Partiamo dal 39’, quando la squadra di Runjaić reclama un calcio di rigore per una presunta trattenuta di Caracciolo su Iker Bravo. Massa lascia correre e fa bene: la caduta è accentuata, il contatto c’è ma non basta a giustificare il penalty. Decisione corretta e, ovviamente, nessun bisogno di richiamo VAR.
Sul piano disciplinare, non dura molto la linea dura scelta inizialmente dal direttore di gara (due ammonizioni in 18 minuti, una per parte, per falli imprudenti).
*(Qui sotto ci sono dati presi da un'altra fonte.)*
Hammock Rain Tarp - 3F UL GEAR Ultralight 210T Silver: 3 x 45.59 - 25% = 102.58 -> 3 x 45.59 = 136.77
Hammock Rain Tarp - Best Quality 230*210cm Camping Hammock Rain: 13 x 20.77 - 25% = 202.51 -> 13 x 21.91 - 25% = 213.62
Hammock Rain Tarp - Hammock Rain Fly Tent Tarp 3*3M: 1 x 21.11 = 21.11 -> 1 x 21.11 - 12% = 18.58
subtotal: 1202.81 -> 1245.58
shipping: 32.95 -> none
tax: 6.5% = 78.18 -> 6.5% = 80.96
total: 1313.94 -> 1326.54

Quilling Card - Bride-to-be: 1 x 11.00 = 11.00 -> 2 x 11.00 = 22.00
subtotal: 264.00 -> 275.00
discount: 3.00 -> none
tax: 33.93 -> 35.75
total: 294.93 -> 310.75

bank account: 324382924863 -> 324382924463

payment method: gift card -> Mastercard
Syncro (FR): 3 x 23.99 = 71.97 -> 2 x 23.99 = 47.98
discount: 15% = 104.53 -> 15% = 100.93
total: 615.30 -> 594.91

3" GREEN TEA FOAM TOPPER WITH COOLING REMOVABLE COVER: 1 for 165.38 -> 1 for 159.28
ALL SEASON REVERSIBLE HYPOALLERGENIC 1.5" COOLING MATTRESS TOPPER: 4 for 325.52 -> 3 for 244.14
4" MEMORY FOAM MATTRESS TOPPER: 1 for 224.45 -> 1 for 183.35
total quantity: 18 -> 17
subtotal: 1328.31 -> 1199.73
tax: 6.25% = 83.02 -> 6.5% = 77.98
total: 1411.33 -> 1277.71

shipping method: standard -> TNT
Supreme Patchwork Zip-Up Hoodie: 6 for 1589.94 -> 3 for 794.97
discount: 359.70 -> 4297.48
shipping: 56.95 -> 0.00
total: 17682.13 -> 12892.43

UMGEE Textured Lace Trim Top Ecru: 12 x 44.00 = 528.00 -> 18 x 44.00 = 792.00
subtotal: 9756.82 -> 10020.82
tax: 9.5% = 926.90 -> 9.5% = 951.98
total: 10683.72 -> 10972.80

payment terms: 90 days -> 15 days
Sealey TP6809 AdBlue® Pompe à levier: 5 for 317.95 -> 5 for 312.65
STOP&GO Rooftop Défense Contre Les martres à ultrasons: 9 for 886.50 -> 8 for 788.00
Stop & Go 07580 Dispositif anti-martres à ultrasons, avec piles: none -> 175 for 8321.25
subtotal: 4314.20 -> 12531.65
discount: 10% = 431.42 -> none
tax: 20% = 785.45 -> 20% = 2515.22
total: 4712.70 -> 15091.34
Con il passare dei minuti infatti la soglia disciplinare si alza e Massa diventa più permissivo.
Emblematica la situazione al 33’, quando Akinsanmiro entra duro su Kristensen: intervento “borderline” che poteva costare il giallo, ma l’arbitro decide di lasciar correre.
Arriviamo quindi al 63’, quando Caracciolo, già ammonito, interviene in maniera dura su Buksan. Anche qui niente cartellino. Protestano giustamente i friulani, perché l’episodio aveva tutti gli ingredienti per la seconda ammonizione e relativa espulsione.